*** Opening of INPUT DATA ***

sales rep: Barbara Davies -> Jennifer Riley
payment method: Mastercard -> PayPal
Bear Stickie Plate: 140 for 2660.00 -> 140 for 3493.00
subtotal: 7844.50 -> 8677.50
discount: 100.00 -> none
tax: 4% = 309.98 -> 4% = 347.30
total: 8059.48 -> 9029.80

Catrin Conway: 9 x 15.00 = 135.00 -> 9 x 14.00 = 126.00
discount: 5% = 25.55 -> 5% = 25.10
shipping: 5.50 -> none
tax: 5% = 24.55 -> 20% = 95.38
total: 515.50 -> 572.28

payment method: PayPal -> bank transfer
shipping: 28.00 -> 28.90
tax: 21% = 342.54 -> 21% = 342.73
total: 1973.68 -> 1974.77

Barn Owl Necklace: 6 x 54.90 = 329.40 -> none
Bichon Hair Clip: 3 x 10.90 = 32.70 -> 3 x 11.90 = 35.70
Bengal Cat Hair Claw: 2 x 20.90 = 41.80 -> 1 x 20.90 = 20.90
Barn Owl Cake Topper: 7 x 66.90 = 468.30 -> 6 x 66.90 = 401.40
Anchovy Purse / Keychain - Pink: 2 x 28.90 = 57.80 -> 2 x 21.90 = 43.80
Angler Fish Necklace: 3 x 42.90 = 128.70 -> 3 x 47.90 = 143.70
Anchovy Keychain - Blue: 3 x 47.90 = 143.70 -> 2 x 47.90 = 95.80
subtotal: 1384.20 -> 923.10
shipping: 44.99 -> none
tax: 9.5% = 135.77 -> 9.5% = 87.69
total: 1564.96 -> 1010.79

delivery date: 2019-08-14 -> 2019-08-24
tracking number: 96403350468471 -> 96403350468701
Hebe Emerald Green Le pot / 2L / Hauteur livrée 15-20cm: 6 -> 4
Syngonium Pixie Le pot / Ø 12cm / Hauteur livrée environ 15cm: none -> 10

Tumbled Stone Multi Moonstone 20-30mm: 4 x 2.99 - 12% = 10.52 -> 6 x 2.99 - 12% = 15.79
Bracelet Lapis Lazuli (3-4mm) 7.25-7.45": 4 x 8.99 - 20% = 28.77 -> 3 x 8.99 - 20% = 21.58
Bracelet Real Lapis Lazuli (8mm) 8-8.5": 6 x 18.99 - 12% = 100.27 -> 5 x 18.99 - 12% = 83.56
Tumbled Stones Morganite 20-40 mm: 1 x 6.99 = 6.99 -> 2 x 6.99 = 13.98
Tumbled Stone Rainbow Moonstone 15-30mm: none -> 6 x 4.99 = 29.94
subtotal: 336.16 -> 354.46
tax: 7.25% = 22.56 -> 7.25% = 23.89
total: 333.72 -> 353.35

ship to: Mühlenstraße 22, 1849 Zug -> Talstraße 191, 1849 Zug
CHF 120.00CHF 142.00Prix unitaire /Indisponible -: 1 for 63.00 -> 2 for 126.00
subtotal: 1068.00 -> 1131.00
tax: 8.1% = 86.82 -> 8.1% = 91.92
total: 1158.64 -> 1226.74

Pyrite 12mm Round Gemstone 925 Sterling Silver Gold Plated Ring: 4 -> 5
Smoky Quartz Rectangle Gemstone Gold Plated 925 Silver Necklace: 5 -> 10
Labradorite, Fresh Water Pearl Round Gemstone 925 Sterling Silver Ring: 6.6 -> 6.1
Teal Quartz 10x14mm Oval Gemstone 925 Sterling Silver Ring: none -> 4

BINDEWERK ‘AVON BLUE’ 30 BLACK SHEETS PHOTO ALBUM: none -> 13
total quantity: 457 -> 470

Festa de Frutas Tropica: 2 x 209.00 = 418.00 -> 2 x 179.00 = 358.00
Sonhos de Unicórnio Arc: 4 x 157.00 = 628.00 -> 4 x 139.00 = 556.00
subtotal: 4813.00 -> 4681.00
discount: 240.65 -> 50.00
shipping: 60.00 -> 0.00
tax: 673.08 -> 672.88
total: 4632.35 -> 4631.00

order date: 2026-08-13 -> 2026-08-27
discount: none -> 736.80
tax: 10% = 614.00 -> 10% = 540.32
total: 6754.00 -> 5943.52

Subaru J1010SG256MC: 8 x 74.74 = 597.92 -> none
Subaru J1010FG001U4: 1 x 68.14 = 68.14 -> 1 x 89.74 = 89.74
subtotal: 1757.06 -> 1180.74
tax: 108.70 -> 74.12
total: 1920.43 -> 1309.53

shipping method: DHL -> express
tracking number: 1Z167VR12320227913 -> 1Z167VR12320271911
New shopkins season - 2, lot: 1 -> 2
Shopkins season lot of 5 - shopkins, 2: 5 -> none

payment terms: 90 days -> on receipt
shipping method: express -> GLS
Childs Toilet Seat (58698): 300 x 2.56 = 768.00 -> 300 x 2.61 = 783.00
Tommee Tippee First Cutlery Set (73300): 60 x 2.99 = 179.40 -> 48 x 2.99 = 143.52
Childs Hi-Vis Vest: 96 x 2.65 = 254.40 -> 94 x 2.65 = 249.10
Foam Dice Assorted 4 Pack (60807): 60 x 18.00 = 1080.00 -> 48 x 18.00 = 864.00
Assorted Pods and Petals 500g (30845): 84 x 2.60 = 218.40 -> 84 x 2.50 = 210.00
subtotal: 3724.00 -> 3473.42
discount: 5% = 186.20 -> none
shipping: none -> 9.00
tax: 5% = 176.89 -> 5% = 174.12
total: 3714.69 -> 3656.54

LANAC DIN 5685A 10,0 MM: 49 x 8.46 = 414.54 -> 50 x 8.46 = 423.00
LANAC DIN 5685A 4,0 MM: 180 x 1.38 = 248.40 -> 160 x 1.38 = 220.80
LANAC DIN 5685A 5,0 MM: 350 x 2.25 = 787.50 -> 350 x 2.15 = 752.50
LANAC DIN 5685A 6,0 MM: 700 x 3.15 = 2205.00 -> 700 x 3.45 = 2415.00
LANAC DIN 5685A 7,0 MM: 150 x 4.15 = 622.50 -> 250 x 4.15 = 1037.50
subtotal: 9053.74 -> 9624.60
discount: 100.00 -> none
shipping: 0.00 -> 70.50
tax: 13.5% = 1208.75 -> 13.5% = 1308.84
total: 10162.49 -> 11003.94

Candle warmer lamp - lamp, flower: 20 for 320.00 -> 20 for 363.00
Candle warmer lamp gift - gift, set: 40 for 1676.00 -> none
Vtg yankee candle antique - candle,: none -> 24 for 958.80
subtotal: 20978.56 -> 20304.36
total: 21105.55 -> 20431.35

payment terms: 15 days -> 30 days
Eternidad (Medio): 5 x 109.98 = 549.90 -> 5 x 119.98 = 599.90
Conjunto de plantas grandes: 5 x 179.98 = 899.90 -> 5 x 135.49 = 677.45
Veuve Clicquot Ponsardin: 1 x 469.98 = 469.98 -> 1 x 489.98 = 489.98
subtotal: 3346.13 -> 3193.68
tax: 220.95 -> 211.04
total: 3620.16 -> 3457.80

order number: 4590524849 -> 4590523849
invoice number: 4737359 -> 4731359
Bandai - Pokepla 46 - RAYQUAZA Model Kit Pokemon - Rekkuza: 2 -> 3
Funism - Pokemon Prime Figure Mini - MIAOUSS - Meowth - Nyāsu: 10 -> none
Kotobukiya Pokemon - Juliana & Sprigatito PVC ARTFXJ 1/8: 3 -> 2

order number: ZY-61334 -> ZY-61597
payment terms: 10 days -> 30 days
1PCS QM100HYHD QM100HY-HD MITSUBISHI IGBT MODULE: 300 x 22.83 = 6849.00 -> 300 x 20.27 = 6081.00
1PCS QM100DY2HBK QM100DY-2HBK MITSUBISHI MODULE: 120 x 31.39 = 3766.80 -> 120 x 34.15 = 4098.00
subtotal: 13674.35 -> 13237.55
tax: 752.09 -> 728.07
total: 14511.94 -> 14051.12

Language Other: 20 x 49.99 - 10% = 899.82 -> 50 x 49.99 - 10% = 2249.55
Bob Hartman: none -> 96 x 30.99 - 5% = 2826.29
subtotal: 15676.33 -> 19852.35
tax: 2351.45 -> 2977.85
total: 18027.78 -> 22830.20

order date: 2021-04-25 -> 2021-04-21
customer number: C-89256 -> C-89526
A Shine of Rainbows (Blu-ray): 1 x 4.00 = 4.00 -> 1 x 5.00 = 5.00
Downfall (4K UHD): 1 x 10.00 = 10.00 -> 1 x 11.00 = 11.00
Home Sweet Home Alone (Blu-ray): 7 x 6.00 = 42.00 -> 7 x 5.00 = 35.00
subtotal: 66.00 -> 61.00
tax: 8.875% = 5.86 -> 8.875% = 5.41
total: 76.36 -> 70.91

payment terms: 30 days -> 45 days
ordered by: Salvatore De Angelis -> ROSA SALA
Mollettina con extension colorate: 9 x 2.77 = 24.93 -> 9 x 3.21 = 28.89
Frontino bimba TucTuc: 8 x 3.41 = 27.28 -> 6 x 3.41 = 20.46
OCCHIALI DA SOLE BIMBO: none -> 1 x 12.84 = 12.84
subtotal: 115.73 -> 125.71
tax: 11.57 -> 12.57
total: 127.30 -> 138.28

*** Close of INPUT DATA ***

Look above for the line with "tax: 8.1% = 86.82 -> 8.1% = 91.92" and the line with "Labradorite, Fresh Water". Retype those two lines and every line between them exactly, adding nothing.

* **WRITTEN REPLY**:
tax: 8.1% = 86.82 -> 8.1% = 91.92
total: 1158.64 -> 1226.74

Pyrite 12mm Round Gemstone 925 Sterling Silver Gold Plated Ring: 4 -> 5
Smoky Quartz Rectangle Gemstone Gold Plated 925 Silver Necklace: 5 -> 10
Labradorite, Fresh Water Pearl Round Gemstone 925 Sterling Silver Ring: 6.6 -> 6.1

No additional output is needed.